ーーーーーーーーーーーーーーーーーーーーーーーーーーーーーーーーーーーーーーーーーーーーーーー



「お、ようやく切れたな。長かったなあ、1時間」


 何とか空腹に耐えきり、ステータスを確認しても『(ついかこうげきりょく1.2ばい)』の文字が消えている。これでようやく魔石の摂取を行える。
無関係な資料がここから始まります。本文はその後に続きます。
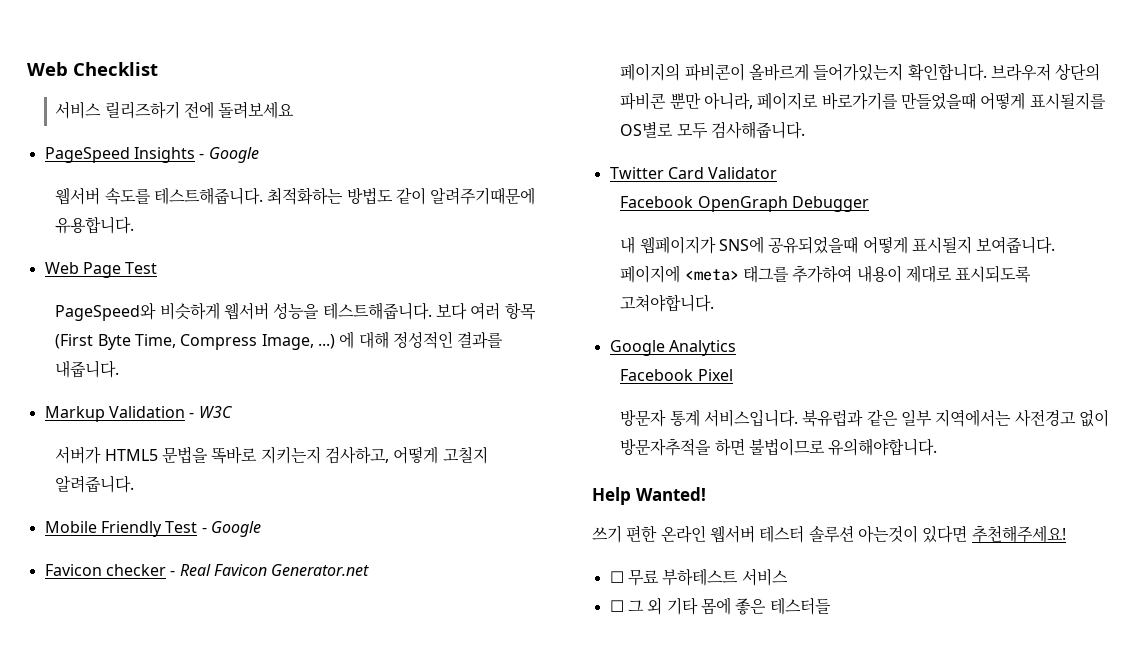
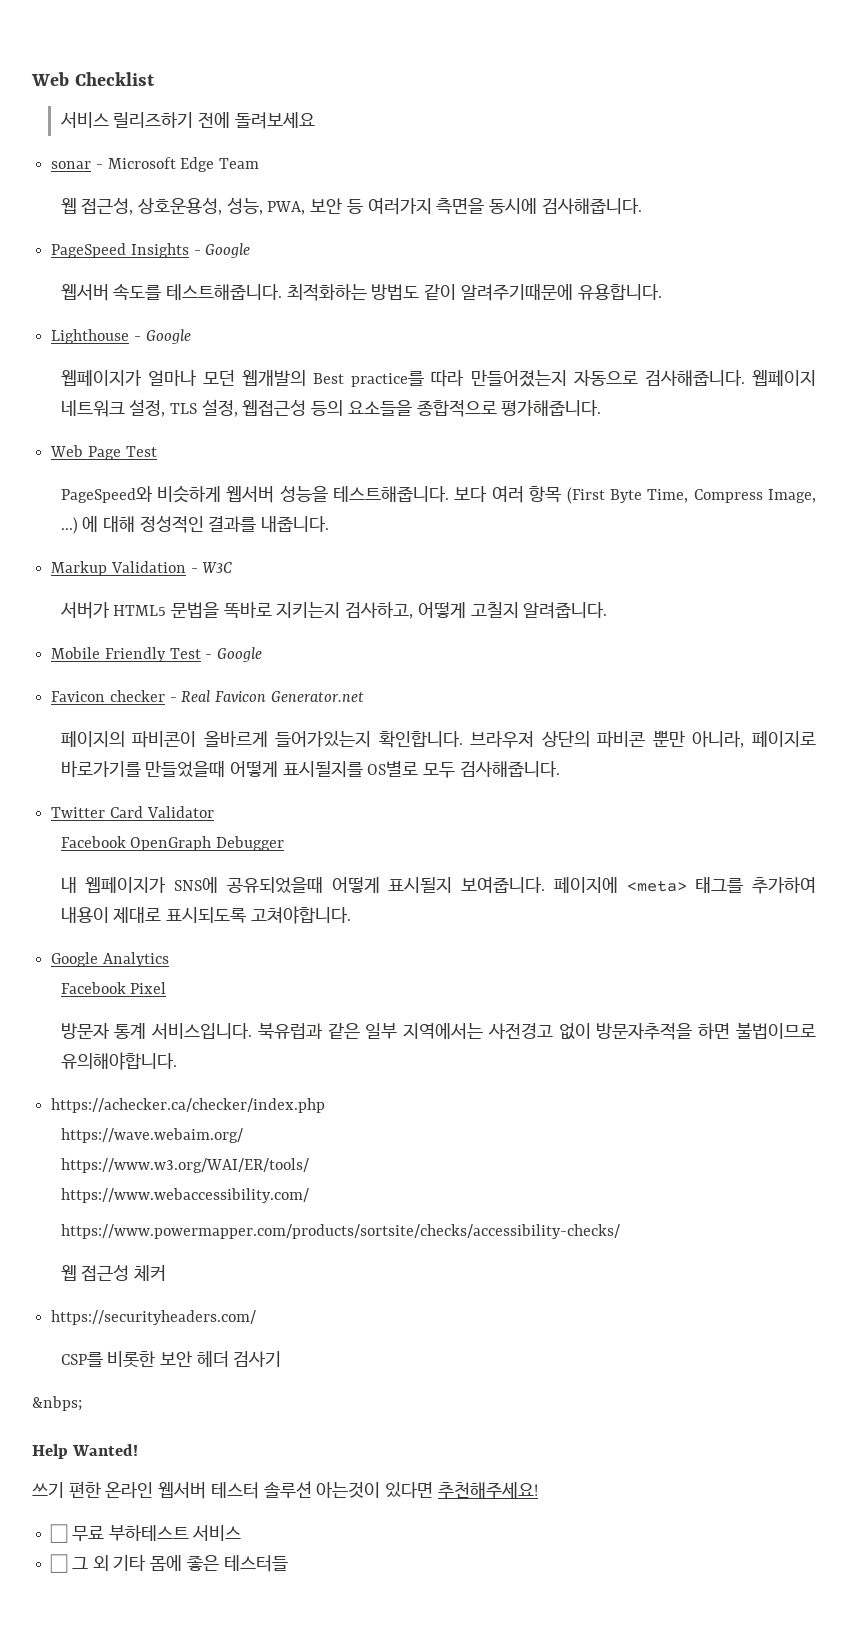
(295, 110) none -> [51,157,260,172] [60,198,642,215] // sonar - Microsoft Edge Team // 웹 접근성, 상호운용성, 성능, PWA, 보안 등 여러가지 측면을 동시에 검사해줍니다.
(135, 225) none -> [51,329,191,344] [60,369,816,387] [60,399,602,417] // Lighthouse - Google // 웹페이지가 얼마나 모던 웹개발의 Best practice를 따라 만들어졌는지 자동으로 검사해줍니다. 웹페이지 네트워크 설정, TLS 설정, 웹접근성 등의 요소들을 종합적으로 평가해줍니다.
(938, 447) none -> [51,1098,326,1113] [60,1128,243,1143] [60,1158,309,1173] [60,1188,309,1203] [60,1224,620,1239] [60,1264,167,1281] [51,1310,257,1325] [60,1351,282,1367] [32,1396,82,1411] // https://achecker.ca/checker/index.php // https://wave.webaim.org/ // https://www.w3.org/WAI/ER/tools/ // https://www.webaccessibility.com/ // https://www.powermapper.com/products/sortsite/checks/accessibility-checks/ // 웹 접근성 체커 // https://securityheaders.com/ // CSP를 비롯한 보안 헤더 검사기 // &nbps;

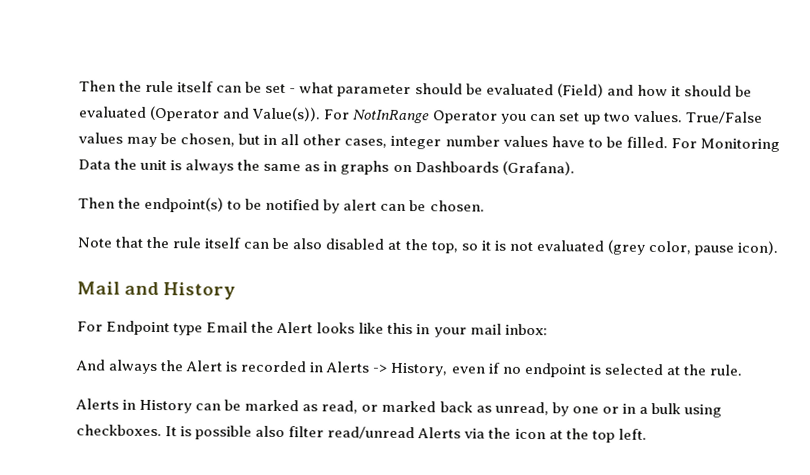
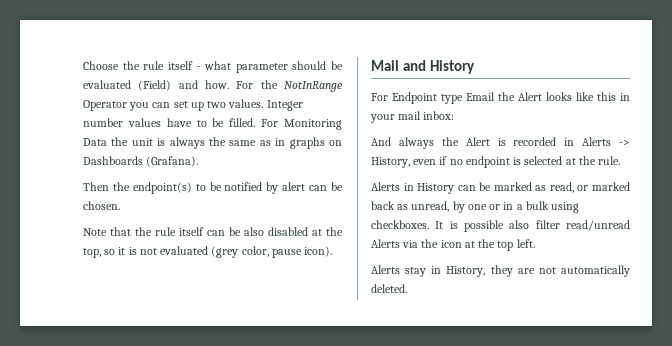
[79,80,287,94] Then the rule itself can be set -> [83,61,193,70] Choose the rule itself
[636,84,752,97] [78,105,351,122] how it should be evaluated (Operator and Value(s)). For -> [205,80,278,89] how. For the
[684,111,763,124] [78,132,442,150] True/False values may be chosen, but in all other cases, integer -> [266,100,303,111] Integer
(647, 434) none -> [371,265,630,277] [371,284,407,293] // Alerts stay in History, they are not automatically deleted.

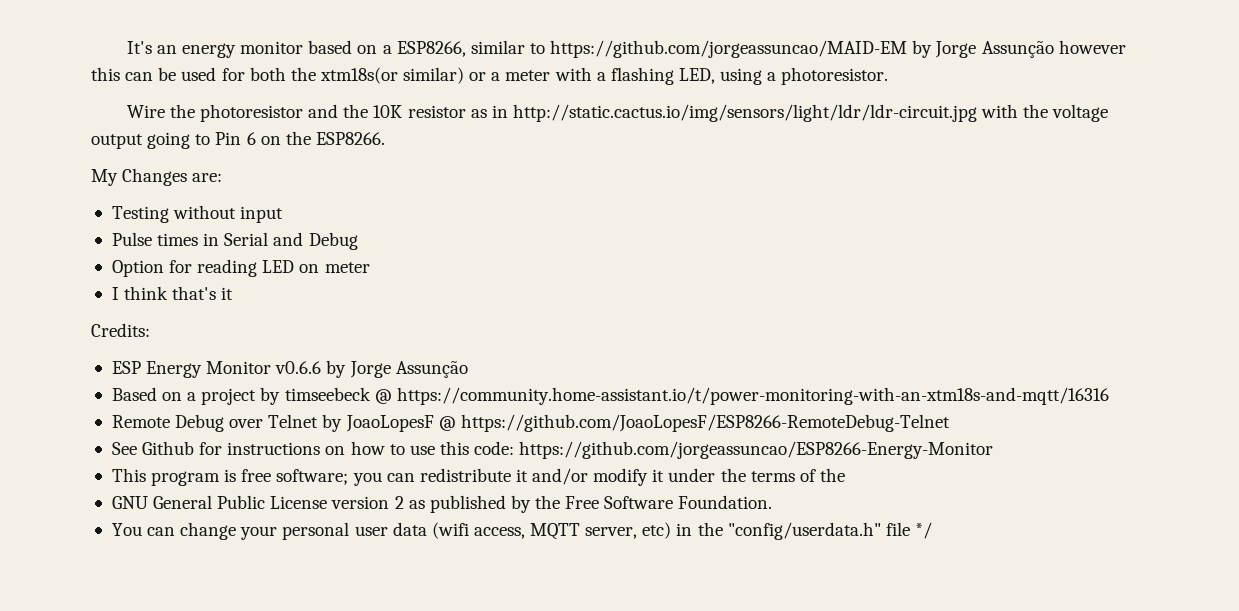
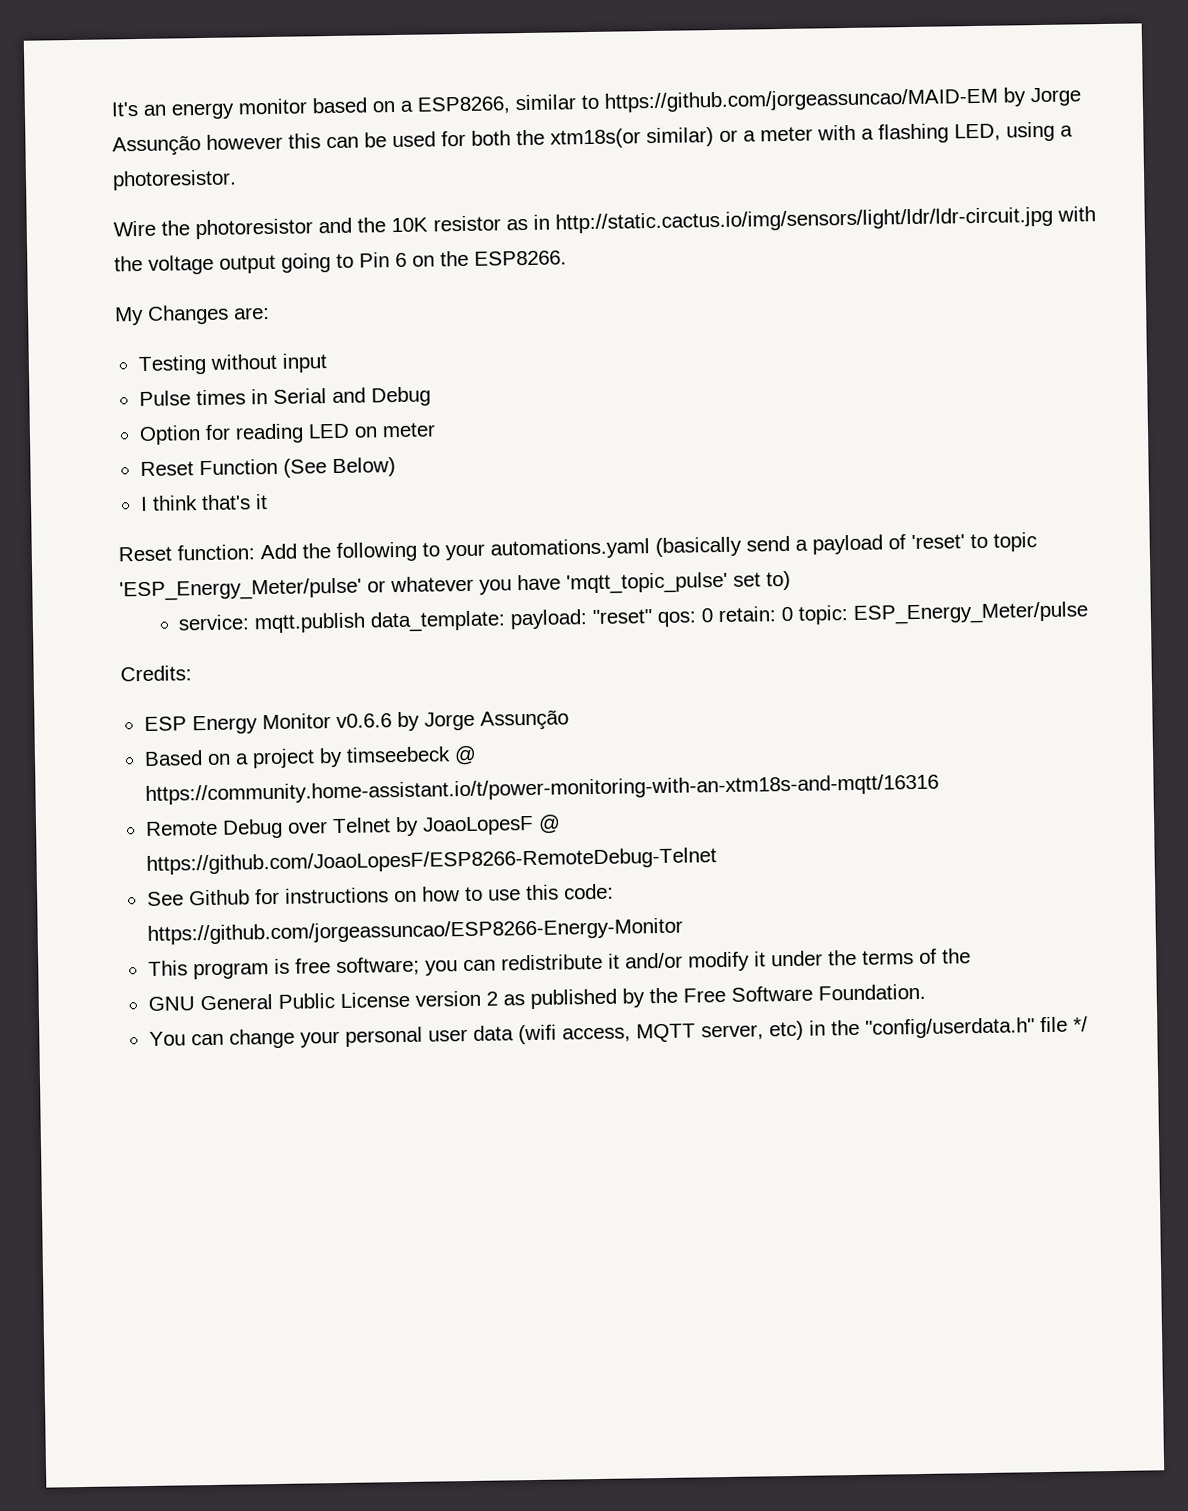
(370, 267) none -> [139,457,396,478] // Reset Function (See Below)
(234, 293) none -> [118,532,1037,562] [119,570,791,602] [178,601,1089,634] // Reset function: Add the following to your automations.yaml (basically send a payload of 'reset' to topic 'ESP_Energy_Meter/pulse' or whatever you have 'mqtt_topic_pulse' set to) // service: mqtt.publish data_template: payload: "reset" qos: 0 retain: 0 topic: ESP_Energy_Meter/pulse

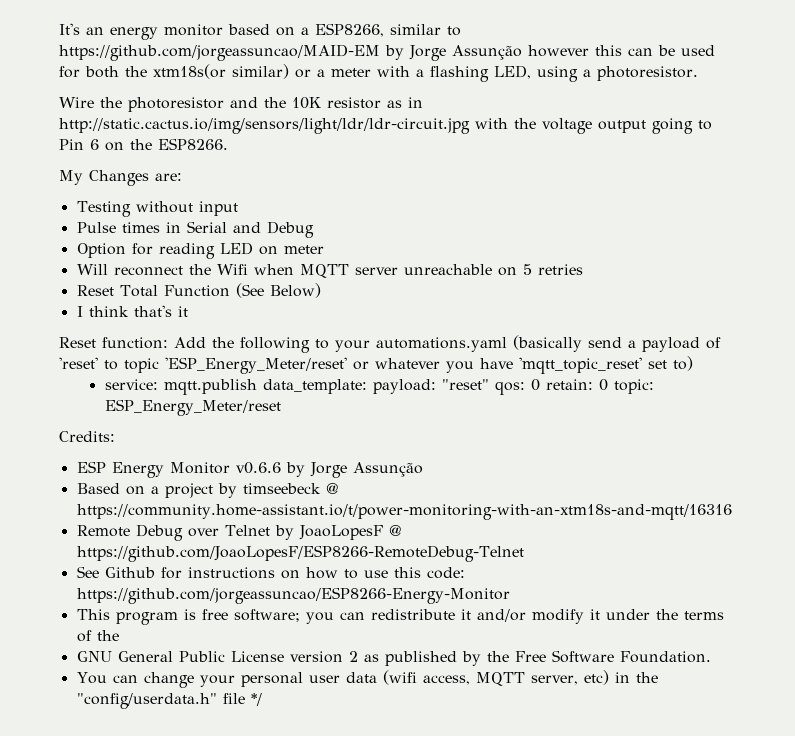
[139,461,194,477] // Reset -> [76,264,583,278] [76,285,158,297] // Will reconnect the Wifi when MQTT server unreachable on 5 retries // Reset Total
[119,577,362,602] 'ESP_Energy_Meter/pulse' -> [165,357,347,374] 'ESP_Energy_Meter/reset'
[566,571,728,595] 'mqtt_topic_pulse' -> [519,357,642,374] 'mqtt_topic_reset'
[853,601,1089,625] ESP_Energy_Meter/pulse -> [104,399,281,416] ESP_Energy_Meter/reset

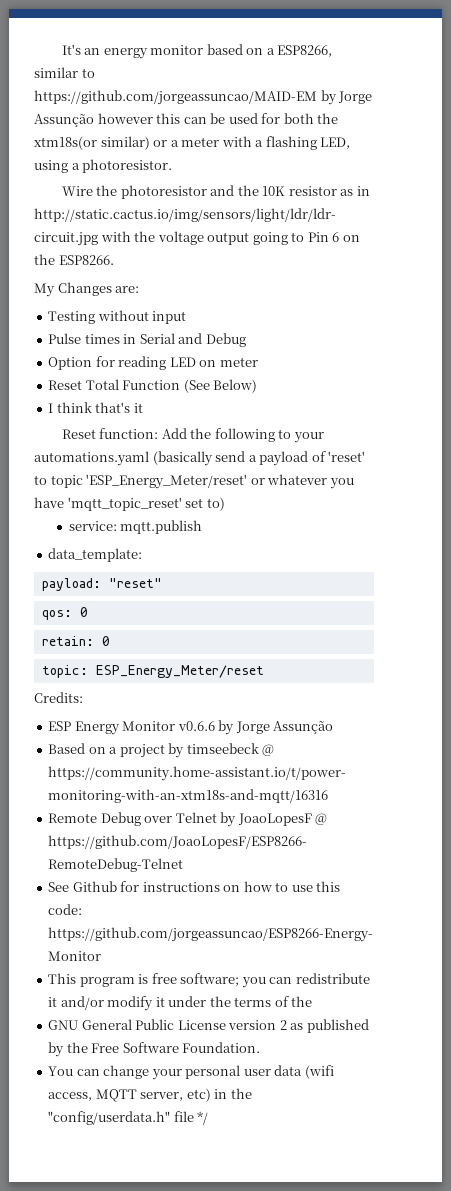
[76,264,583,278] // Will reconnect the Wifi when MQTT server unreachable on 5 retries -> (258, 362) none
(257, 387) none -> (203, 527) //
(367, 386) none -> (143, 555) //
(489, 384) none -> (162, 583) //
(540, 385) none -> (88, 612) //
(608, 385) none -> (110, 641) //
 久しぶりの魔石の一気飲みと腹の違和感。そして湧き水を飲み、腹を水で満たす。


「頼むぞ~。これでだめだったらまたあの辛い日々が来てしまうからな」


 それからさらに数分経ち、ステータスカードを確認するとそこには新ら特殊スキルが出現していた。


 ===============

 なまえ:小野寺太郎丸おのでらたろうまる

 とし:16

 しゅ:ひと

 ーーーーーーーーーーーーーーー

 ついかこうげきりょく:678(+35)

 ついかぼうぎょりょく:649(+34)

 まなりょう:517(+31)

 ついかいどうそくど:628(+32)

 ついかまほうこうげきりょく:600(+34)

 ついかまほうぼうぎょりょく:778(+35)

 ーーーーーーーーーーーーーーー

 ふれいるすいんぐ

 すらむだうん

 かうんたーばらんす

 ついかこうげきりょく1.1ばい

 ついかぼうぎょりょく1.1ばい

 ついかいどうそくど+100

 ついかまほうぼうぎょりょく1.2ばい

 ーーーーーーーーーーーーーーー

 あじゃすとうぉーく

 わーどらんげーじ

 すとろんぐあーむ

 すてあさーち

 ぽいずんれじすと

 ーーーーーーーーーーーーーーー

 さいだいだんじょんれべる:10

 だんじょんこうりゃくりれき:『おおほりこうえんだんじょん(10):11かい』

『おおたけだんじょん(9):11かい』

『させぼだんじょん(8):11かい』

『あしきただんじょん(7):9かい』

『やまがだんじょん(6):7かい』

 ーーーーーーーーーーーーーーー

 ===============


「おお!『ぽいずんれじすと』が手に入っている!すごい!名前だけでどんな効果があるか分かる!」


 ダンジョンには毒を扱う魔物やトラップが出現する。それこそ、高いダンジョンレベルになるほど、現代の医療では治療どころか対症療法すらも不可能な毒が存在する。ダンジョンから脱出できれば毒はきれいさっぱり効果を失うらしいが、脱出される前に毒で死亡してしまうということもある。

 今回手に入れた特殊スキルはそれを防ぐ効果がありそうだと名前から推察する。


「ただ、試すのは少し難しいよな。俺からわざわざ毒を喰らうような真似はしたくないし、万が一があっと時の保険として、っていう認識が良いだろうな」


『ぽいずんれじすと』の効果やどういうものとして扱うかを自分の中でまとめつつ、荷物をまとめる。

 とにかく、今回の魔石摂取は成功した。腹痛に苦しむこともないと安心し、12階層のダンジョンフロアへと進んでいく。


「『ぽいずんれじすと』の獲得おめでとう。その調子でダンジョンボスも頑張ってねぇ」


「あんな態度だったけどやっぱりヒントくれてたんだな。『もう食べるの?』って聞いてくれて違和感に気づくことができた、ありがとう」


「さぁね、そんなこと覚えてないよ。いいから早くボスを倒しちゃってよ」


「はいはい」


 お礼を伝えるも、知らんふりをするステア。まあ白を切りたいならそうさせておこう。俺は階段を登りきり、アイアンバンブージャベリオンを構える。


「「「「「チュウウウウ!!」」」」」


「速攻で終わらしてやるよ!ステータスオープン!」


 大濠公園ダンジョンのダンジョンボスは『ビッグヘッジホッグ』が14体。物理的に針のむしろになっているが、今の俺からすればそんな苦痛は感じない。手早くステータスカードを召喚し、回転に力を入れてビッグヘッジホッグの集団の中へ投げ込む。

 すると、ビッグヘッジホッグご自慢の針はステータスカードによってへし折られて行く。1回の投げで数匹のビッグヘッジホッグの一部の針を排除する。


「さすが不壊と言われるステータスカード。針みたいな細い物体なら力でどうにでもなる」


 そこからは走って逃げながら全ビッグヘッジホッグの針を折り切るだけだ。

 ビッグヘッジホッグは何とかして俺に針を刺そうとするも、走っても疲れない俺に追いつけないままでいる。

 一投、また一投と放るごとに、ビッグヘッジホッグたちの針はどんどん短くなる。最後には普通のハリネズミのようにこじんまりとした風貌へと変わっていた。


「あとはこいつで殴るだけだ!『ふれいるすいんぐ』!『ふれいるすいんぐ』!!『ふれいるすいんぐ』うう!!」


 自慢の武器を失ってもなおこちらに迫るビッグヘッジホッグに攻撃スキルを叩き込み、1匹ずつ光の粒子に変えていく。そして最後の1匹を倒し、ダンジョンをクリアする。


「よし、やっぱり対多にはこの戦い方が有効だな。しかも残弾を気にしないステータスカードで針を折れるのもありがたかった」


 自信の戦いぶりに自画自賛しつつ、ビッグヘッジホッグの魔物の装備品ドロップである『大針鼠の若針』を14本、何とか急いで回収する。最後の1本を拾い終わるのとほぼ同時に暗転し、ダンジョンクリアによる脱出が始まった。

 こうしてダンジョンの難易度が変わると言われる境目の一つ、ダンジョンレベル10を俺はクリアしたのだった。